Furthermore, a system for problem inference based on multi-modal generative AI according to a third aspect of the present disclosure includes a communication module configured to receive question information including an image and text, memory configured to store a pre-constructed problem solving template, a pre-trained formal language inference unit, a multi-modal image generation model, and a multi-modal text generation model and to store a program for generating text- or image-based inference information, and a processor configured to generate formal languages by parsing the image and text of the question information, respectively based on the problem solving template, to generate text-based intermediate inference information for the question information by inputting the generated formal language to the formal language inference unit, to generate the image-based inference information by inputting the text-based intermediate inference information and the text included in the question information (hereinafter referred to as “text question information”) and the image included in the question information (hereinafter referred to as “image question information”) to the multi-modal image generation model, and to generate the text-based inference information by inputting the text-based intermediate inference information, the image-based inference information, and the text question information to the multi-modal text generation model, by executing the program stored in the memory.
A computer program according to another aspect of the present disclosure executes the method for problem inference based on multi-modal generative AI in combination with a computer, that is, hardware, and is stored in a computer-readable recording medium.

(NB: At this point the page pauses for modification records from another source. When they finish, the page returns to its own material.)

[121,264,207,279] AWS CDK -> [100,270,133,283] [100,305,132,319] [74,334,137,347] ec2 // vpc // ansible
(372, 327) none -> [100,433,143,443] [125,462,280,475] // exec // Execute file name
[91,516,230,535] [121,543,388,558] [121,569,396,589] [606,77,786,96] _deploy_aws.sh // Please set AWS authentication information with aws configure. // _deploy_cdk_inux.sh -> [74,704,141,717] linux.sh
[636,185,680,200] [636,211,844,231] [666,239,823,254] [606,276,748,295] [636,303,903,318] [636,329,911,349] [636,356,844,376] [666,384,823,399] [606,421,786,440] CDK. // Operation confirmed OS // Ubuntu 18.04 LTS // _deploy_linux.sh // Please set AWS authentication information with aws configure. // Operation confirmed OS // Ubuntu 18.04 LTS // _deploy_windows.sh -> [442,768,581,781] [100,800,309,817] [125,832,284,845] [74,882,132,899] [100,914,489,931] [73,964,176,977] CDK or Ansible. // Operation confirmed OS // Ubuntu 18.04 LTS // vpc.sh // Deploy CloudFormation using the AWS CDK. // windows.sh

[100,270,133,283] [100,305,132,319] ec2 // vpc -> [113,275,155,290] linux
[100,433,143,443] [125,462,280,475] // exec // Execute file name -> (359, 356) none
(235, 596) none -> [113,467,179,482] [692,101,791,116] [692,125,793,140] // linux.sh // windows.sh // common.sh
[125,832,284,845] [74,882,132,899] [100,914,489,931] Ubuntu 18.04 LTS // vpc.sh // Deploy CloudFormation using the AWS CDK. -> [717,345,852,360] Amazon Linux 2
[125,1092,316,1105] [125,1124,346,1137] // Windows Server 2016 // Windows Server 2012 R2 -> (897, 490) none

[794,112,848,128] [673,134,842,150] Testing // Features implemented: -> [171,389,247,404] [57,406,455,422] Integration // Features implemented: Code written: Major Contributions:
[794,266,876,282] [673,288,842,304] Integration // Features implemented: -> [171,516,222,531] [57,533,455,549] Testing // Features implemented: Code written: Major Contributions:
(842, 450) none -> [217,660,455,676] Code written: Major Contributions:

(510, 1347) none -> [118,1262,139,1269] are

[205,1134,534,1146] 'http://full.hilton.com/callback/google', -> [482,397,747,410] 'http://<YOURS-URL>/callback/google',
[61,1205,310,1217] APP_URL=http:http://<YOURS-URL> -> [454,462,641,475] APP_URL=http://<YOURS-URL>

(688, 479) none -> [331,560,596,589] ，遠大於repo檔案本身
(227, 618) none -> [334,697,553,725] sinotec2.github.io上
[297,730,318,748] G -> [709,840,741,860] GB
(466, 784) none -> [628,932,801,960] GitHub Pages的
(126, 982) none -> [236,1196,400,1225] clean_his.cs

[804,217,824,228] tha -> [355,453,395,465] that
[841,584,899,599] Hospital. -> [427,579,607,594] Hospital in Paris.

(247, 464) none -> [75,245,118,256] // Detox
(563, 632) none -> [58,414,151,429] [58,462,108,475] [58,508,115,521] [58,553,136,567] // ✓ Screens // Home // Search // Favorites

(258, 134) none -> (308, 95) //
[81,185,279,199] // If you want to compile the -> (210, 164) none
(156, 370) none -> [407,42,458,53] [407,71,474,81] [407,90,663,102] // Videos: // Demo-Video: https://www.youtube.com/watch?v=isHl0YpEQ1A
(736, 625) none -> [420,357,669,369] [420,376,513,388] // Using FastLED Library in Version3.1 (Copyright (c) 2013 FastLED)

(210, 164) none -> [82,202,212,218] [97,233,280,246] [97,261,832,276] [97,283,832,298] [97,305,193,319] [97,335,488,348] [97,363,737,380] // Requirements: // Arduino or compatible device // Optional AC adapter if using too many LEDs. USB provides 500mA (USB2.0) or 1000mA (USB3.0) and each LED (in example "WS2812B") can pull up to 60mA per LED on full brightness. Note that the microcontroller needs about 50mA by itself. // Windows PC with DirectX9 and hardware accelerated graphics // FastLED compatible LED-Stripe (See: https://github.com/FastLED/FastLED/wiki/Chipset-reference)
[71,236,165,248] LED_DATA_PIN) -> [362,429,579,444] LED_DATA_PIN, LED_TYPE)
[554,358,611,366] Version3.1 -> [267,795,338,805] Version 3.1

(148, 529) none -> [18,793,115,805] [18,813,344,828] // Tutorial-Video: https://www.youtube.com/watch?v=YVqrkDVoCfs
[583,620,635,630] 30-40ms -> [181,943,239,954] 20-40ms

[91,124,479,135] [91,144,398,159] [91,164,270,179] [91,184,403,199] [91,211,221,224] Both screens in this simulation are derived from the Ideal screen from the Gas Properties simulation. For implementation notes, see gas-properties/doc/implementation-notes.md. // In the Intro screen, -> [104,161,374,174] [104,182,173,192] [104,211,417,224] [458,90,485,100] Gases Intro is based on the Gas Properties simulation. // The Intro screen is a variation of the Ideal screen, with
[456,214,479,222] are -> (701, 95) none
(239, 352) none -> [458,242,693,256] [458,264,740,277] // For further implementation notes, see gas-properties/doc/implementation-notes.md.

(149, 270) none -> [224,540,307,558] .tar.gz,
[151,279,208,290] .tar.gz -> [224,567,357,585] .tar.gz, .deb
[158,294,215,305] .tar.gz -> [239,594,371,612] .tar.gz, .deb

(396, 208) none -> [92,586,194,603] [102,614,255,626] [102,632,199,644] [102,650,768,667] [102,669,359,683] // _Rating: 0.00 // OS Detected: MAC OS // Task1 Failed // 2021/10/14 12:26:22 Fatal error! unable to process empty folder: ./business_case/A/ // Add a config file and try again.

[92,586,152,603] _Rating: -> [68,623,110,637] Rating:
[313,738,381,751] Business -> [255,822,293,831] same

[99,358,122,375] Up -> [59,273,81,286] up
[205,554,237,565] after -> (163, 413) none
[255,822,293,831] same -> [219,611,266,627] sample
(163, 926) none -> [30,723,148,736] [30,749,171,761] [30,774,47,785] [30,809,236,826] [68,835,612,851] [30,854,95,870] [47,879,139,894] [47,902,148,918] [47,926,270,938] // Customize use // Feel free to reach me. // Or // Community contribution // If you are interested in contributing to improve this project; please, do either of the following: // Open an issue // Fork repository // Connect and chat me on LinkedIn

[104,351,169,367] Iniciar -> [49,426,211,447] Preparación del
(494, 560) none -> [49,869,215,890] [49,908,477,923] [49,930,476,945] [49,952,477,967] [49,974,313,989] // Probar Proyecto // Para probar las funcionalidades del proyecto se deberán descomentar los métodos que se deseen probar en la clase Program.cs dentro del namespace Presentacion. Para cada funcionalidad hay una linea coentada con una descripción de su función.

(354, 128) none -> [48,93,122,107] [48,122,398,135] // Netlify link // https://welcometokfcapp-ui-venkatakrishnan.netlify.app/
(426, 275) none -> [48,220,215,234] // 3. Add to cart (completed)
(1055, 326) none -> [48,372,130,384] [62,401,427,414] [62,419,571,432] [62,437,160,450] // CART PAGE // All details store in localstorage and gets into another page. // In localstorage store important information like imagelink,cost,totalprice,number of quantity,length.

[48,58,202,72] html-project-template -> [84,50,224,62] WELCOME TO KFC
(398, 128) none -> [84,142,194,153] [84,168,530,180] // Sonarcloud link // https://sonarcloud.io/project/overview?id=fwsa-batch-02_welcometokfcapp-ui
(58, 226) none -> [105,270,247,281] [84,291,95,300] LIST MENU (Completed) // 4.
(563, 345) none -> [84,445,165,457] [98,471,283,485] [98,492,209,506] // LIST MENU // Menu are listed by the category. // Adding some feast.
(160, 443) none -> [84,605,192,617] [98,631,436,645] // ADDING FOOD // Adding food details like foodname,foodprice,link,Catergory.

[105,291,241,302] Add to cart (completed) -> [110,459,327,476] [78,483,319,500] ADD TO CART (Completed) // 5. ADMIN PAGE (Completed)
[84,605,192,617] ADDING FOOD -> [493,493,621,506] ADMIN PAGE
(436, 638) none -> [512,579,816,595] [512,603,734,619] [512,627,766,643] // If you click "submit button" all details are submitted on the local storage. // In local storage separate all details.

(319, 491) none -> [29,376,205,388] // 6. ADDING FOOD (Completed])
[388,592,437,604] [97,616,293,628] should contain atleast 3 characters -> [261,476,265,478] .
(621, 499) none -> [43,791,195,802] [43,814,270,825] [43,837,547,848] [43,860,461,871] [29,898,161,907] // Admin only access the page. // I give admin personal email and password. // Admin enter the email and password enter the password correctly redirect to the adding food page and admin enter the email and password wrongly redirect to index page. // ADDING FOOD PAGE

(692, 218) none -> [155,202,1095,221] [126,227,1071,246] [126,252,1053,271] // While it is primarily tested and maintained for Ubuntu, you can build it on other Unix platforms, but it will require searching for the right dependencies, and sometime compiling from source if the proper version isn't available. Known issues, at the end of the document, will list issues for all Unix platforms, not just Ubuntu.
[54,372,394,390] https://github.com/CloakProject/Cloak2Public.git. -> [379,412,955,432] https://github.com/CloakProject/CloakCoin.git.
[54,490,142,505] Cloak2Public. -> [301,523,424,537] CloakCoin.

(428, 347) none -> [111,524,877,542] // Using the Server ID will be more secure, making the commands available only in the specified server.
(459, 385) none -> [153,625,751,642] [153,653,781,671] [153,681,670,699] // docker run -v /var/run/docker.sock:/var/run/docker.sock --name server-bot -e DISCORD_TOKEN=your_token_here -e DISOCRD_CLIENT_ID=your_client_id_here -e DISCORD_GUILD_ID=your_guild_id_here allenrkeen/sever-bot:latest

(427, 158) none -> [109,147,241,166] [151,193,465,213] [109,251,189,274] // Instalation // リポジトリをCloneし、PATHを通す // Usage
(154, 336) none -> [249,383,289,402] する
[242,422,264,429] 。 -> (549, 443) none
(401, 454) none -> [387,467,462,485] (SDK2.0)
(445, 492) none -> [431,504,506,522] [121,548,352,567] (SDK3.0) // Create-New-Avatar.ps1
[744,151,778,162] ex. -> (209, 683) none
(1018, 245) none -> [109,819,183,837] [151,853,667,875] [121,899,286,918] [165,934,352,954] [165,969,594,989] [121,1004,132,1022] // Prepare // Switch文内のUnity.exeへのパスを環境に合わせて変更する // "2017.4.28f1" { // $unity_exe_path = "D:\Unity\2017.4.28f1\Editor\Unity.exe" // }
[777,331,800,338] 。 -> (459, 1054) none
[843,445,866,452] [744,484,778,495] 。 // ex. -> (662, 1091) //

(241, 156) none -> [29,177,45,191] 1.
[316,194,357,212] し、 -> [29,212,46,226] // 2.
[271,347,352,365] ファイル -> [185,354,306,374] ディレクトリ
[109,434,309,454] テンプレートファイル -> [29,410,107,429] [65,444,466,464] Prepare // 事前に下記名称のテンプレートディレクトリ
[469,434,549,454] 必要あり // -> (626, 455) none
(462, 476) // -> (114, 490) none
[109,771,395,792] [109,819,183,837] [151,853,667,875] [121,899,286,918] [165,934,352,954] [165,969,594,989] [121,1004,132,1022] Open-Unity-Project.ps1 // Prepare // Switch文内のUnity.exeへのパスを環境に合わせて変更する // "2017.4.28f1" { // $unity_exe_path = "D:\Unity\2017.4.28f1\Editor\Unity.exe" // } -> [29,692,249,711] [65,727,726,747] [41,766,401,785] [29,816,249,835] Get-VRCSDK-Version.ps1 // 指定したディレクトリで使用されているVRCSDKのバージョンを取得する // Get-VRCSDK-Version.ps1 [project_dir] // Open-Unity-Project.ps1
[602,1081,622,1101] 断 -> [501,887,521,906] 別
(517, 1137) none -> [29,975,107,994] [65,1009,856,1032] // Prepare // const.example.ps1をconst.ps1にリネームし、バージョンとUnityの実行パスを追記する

Other details of the present disclosure are included in the detailed description and the drawings.
According to the embodiment of the present disclosure, a solving process for a question is presented along with chain-of-thought (CoT) of text and chain-of-images (CoI) of an image with respect to the question including the image and text by using multi-modal generative AI. Accordingly, the solving process can be interpreted, and the results of the AI can be explained. In particular, there are advantages in that the limit of AI for the existing single modality can be overcome by presenting methodology for image/text-based multi-modal AI inference, which may be applied to geometric mathematical problems and visual Q&A problems for diagrams or images, and methodology for an application in a tutor system and interpretability and explainability, that is, great disadvantages in AI, can be provided by also presenting a solving process for text and an image.
Furthermore, a method capable of presenting an inference process capable of being explainable and interpretable can be developed by providing a multi-modal-based AI inference technology in which an image (i.e., visual information) and text (i.e., language information) are comprehensively considered, like humans who have a multi-modal inference ability to comprehensively infer information that is recognized through various cognition processes. The method can be used in various educational/industrial fields in which an image and text need to be comprehensively considered. In particular, for example, if the method is applied to an automatic tutor system in an education field in which both an image and text are presented, it is expected that industrial/educational ripple effects will be great. Furthermore, it is expected that the method may contribute to the development of artificial general intelligence (AGI) as a base technology for multi-modal AI.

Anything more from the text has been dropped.